Since my last reply, I'm now actually leaning towards tintered bronze or leaded bronze bushes instead of bearings and reducing the overall material mass.

Yes, I would think plane bearings would be simplest. Strength is not a big problem - it would only need to be a cantilever to support a light person, half way out; that puts it in perspective. In my mind, I have a car front suspension 20mm 'king pin' arrangement; that would handle a large vehicle and bumpy ground and hard cornering. Tapered rollers might be needed for fast rotation but these only need 90degree of slow turn.

I would instead use a plastic sleeve bearing, made simply from a tight-fitting short piece of black poly pipe.

What sort if diameter would you suggest? Sag could be a problem with plastic but a bit of slop may not be too bad a thing as the 'other end' could consist of a simple peg, dropping into a slot - similar to a field gate which you just lift and drop into place. (Plus locking pin)
If the system spends most of its time clamped up then wear is hardly an issue. IMO the worst damage would be if that swinging arm got loose and ended up jackknifed or hitting a passing car. P
Some crude (leather?) restraining strap and a brace (nothing 'springy') could avoid that problem. I'm thinking a dark rainy night when you're in a hurry. It will need to be operated by anyone who lifts the tailgate so it has to be simple.

 

[Baluncore]

What sort if diameter would you suggest?

Over time, I have greatly reduced my use of machined bronze sleeves, and increased my acceptance of plastics.

I would guess the outer tube (welded to the swing arm), would have ID = 1½”, say 40 mm. The OD of the inner pintle would then be about 1.25”, like a 1” water pipe. The gap between the two would contain the plastic sleeve, made from a short length of black poly pipe, cut once length-ways to provide a 1 mm gap when installed. That gap will allow for the temperature variation in plastic circumference, which makes for easy assembly.

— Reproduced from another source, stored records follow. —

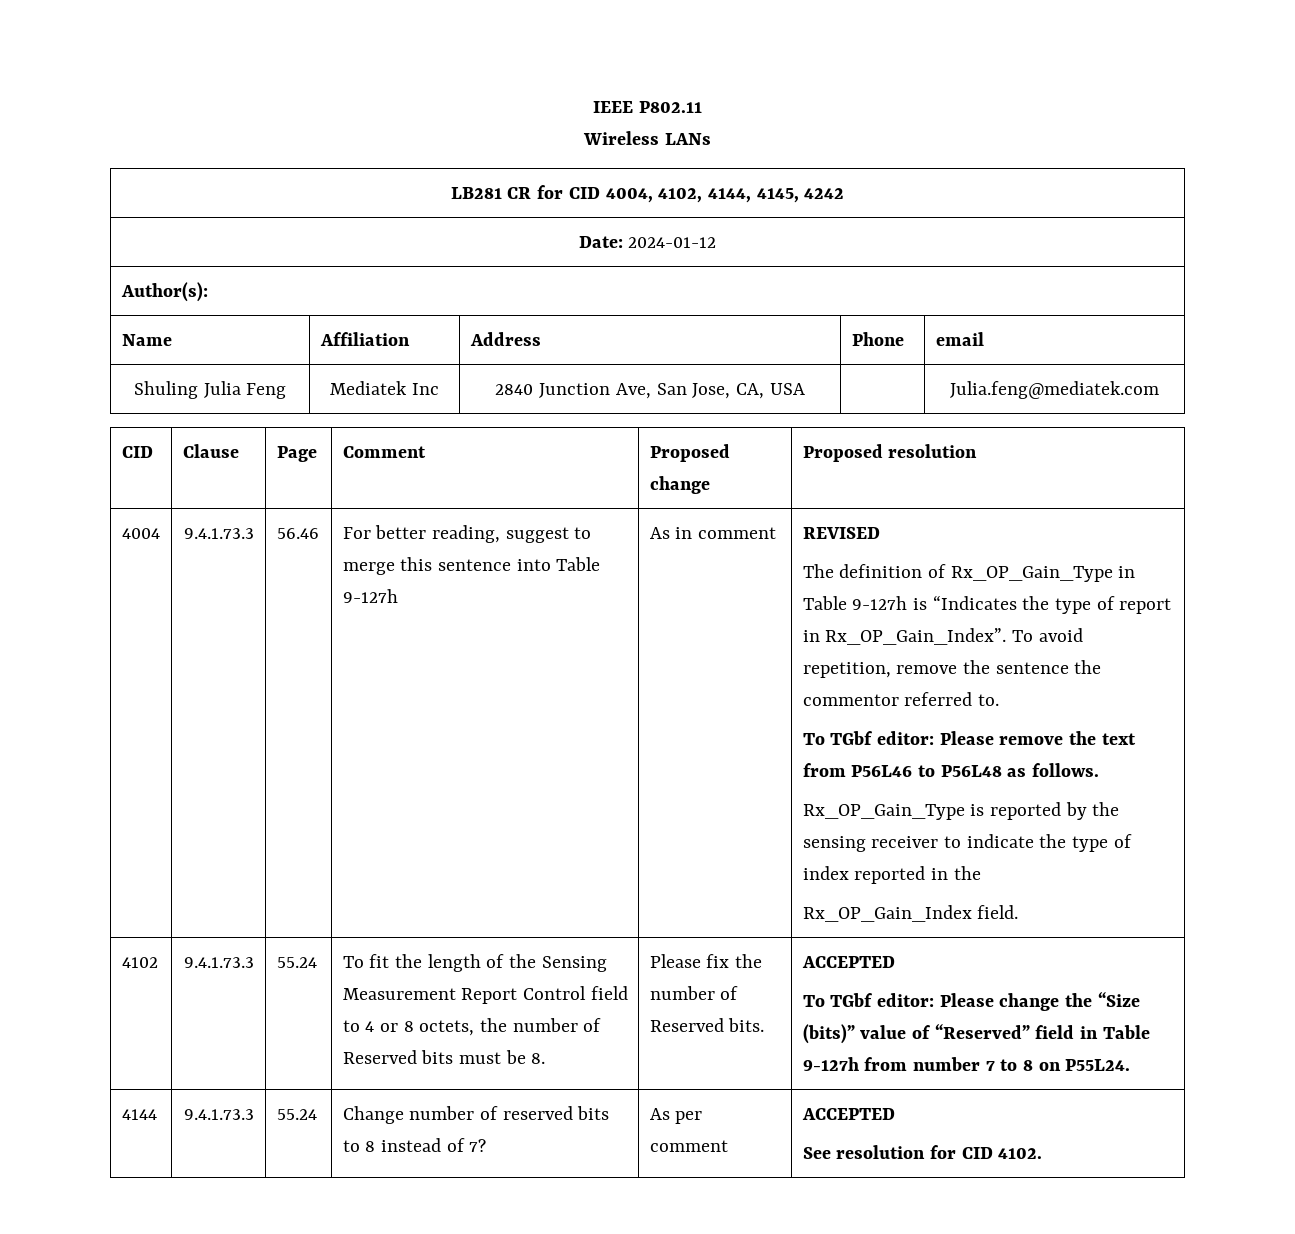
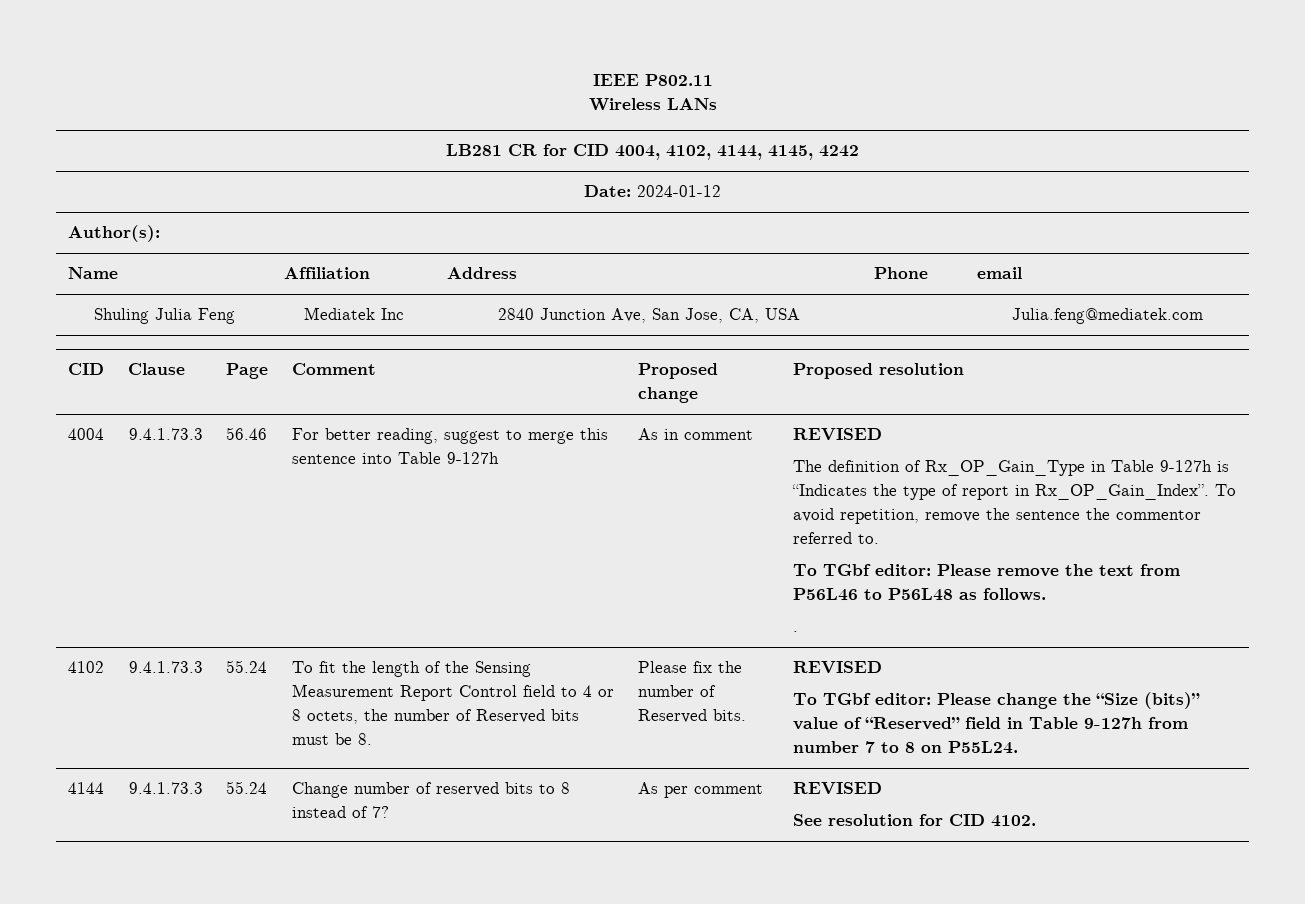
- Rx_OP_Gain_Type is reported by the sensing receiver to indicate the type of index reported in the
- Rx_OP_Gain_Index field.
+ .
- Please fix the number of Reserved bits. | ACCEPTED
+ Please fix the number of Reserved bits. | REVISED
- 4144 | 9.4.1.73.3 | 55.24 | Change number of reserved bits to 8 instead of 7? | As per comment | ACCEPTED
+ 4144 | 9.4.1.73.3 | 55.24 | Change number of reserved bits to 8 instead of 7? | As per comment | REVISED

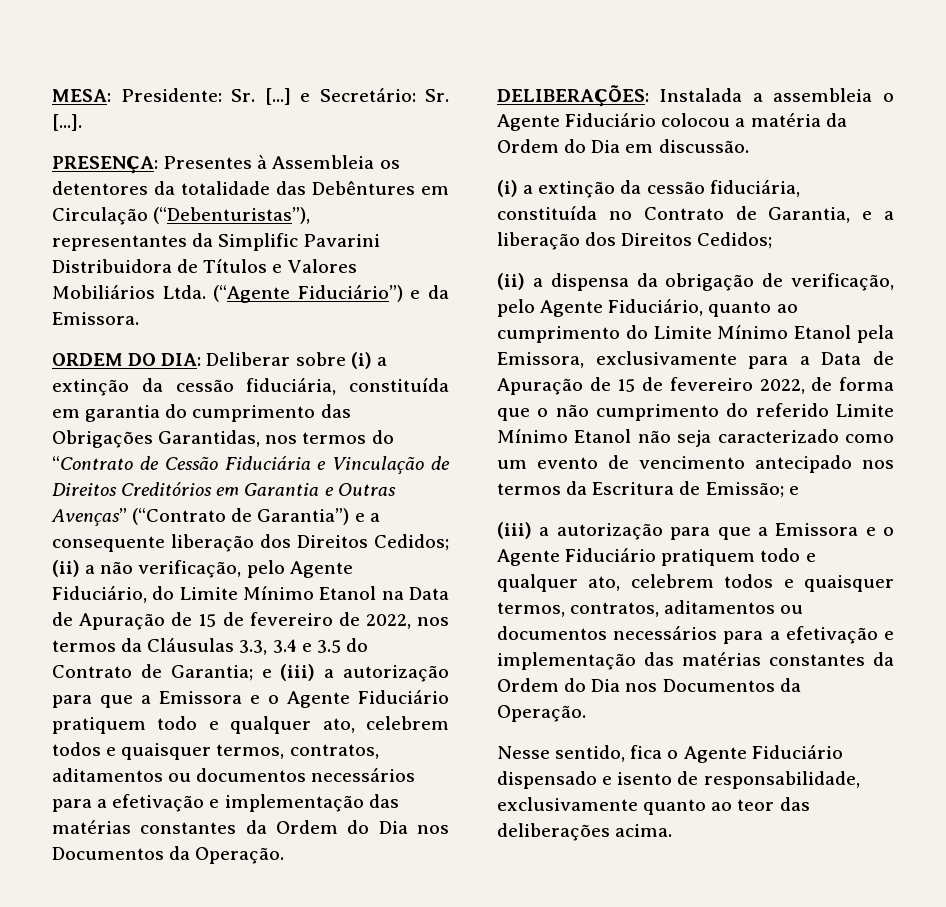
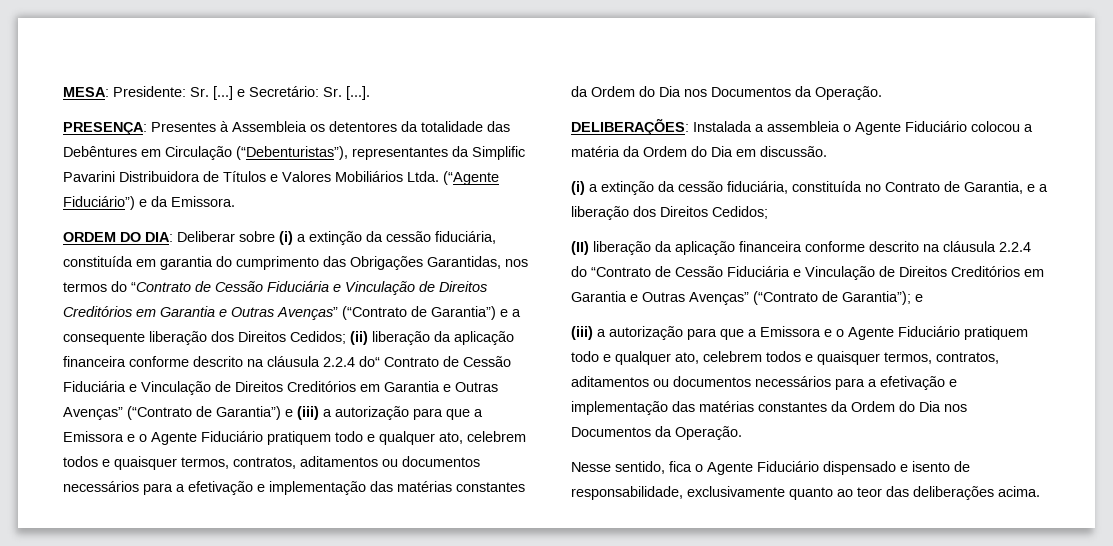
- (ii) a não verificação, pelo Agente Fiduciário, do Limite Mínimo Etanol na Data de Apuração de 15 de fevereiro de 2022, nos termos da Cláusulas 3.3, 3.4 e 3.5 do Contrato de Garantia; e (iii) a autorização para que a Emissora e o Agente Fiduciário pratiquem todo e qualquer ato, celebrem todos e quaisquer termos, contratos, aditamentos ou documentos necessários para a efetivação e implementação das matérias constantes da Ordem do Dia nos Documentos da Operação.
+ (ii) liberação da aplicação financeira conforme descrito na cláusula 2.2.4 do“ Contrato de Cessão Fiduciária e Vinculação de Direitos Creditórios em Garantia e Outras Avenças” (“Contrato de Garantia”) e (iii) a autorização para que a Emissora e o Agente Fiduciário pratiquem todo e qualquer ato, celebrem todos e quaisquer termos, contratos, aditamentos ou documentos necessários para a efetivação e implementação das matérias constantes da Ordem do Dia nos Documentos da Operação.
- (ii) a dispensa da obrigação de verificação, pelo Agente Fiduciário, quanto ao cumprimento do Limite Mínimo Etanol pela Emissora, exclusivamente para a Data de Apuração de 15 de fevereiro 2022, de forma que o não cumprimento do referido Limite Mínimo Etanol não seja caracterizado como um evento de vencimento antecipado nos termos da Escritura de Emissão; e
+ (II) liberação da aplicação financeira conforme descrito na cláusula 2.2.4 do “Contrato de Cessão Fiduciária e Vinculação de Direitos Creditórios em Garantia e Outras Avenças” (“Contrato de Garantia”); e

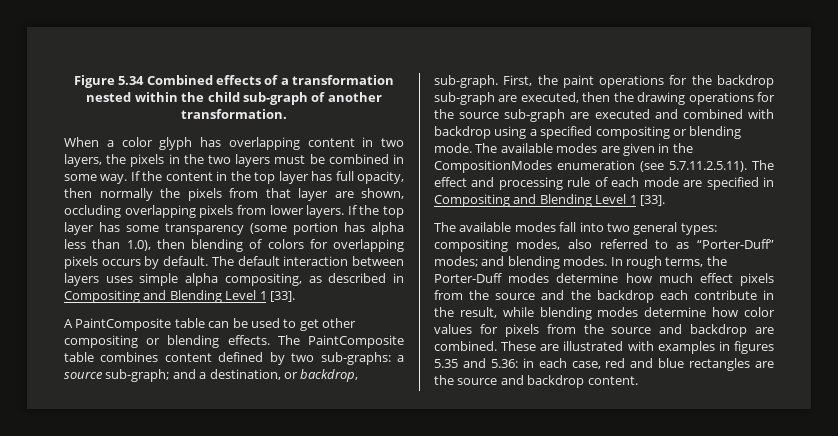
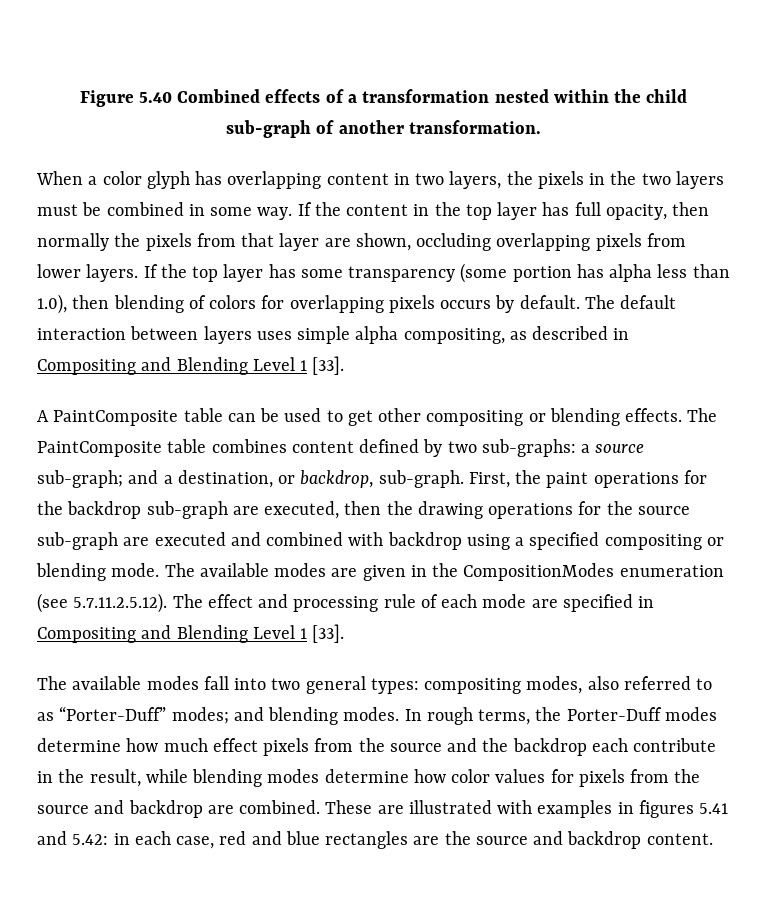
- Figure 5.34 Combined effects of a transformation nested within the child sub-graph of another transformation.
+ Figure 5.40 Combined effects of a transformation nested within the child sub-graph of another transformation.
- The available modes are given in the CompositionModes enumeration (see 5.7.11.2.5.11). The effect and processing rule of each mode are specified in Compositing and Blending Level 1 [33].
+ The available modes are given in the CompositionModes enumeration (see 5.7.11.2.5.12). The effect and processing rule of each mode are specified in Compositing and Blending Level 1 [33].
- These are illustrated with examples in figures 5.35 and 5.36: in each case, red and blue rectangles are the source and backdrop content.
+ These are illustrated with examples in figures 5.41 and 5.42: in each case, red and blue rectangles are the source and backdrop content.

The advantage of plastic is minimal machining, and low noise or rattle. A metal sleeve in a metal housing is hard to fit, will need lubrication, then will always begin to rattle. A compliant plastic sleeve can be assembled with a hammer, and will absorb sound.

I once hired a Toyota “Troopy” for a seismic exploration. The pin that locked the spare tyre arm in place was missing, so it could swing back and forth into the oncoming traffic. Until it was belayed, the camber of the road kept it in place most of the time. That frame lock should be designed to be fail-safe, without parts that can be lost.

 

[Tom.G]

A search for 'gate latch ideas' on Google Image looks promising.
https://www.google.com/search?tbm=isch&hl=en&source=hp&biw=&bih=&q=gate+latch+ideas


Cheers,
Tom

 

[Baluncore]

Since the end of a vehicle can sometimes accelerate downwards at better than 2G, a gate latch would need to be spring-loaded to about 5G.

 

[sophiecentaur]

and low noise or rattle.

That's an excellent justification.

Since the end of a vehicle can sometimes accelerate downwards at better than 2G, a gate latch would need to be spring-loaded to about 5G.

I wasn't actually suggesting that a gate latch would be for driving - just a hook to park the arm on whilst locking. If the vehicle is parked uphill, you wouldn't want to have to push the arm into place whilst locking. An actual latch would be sure to rattle.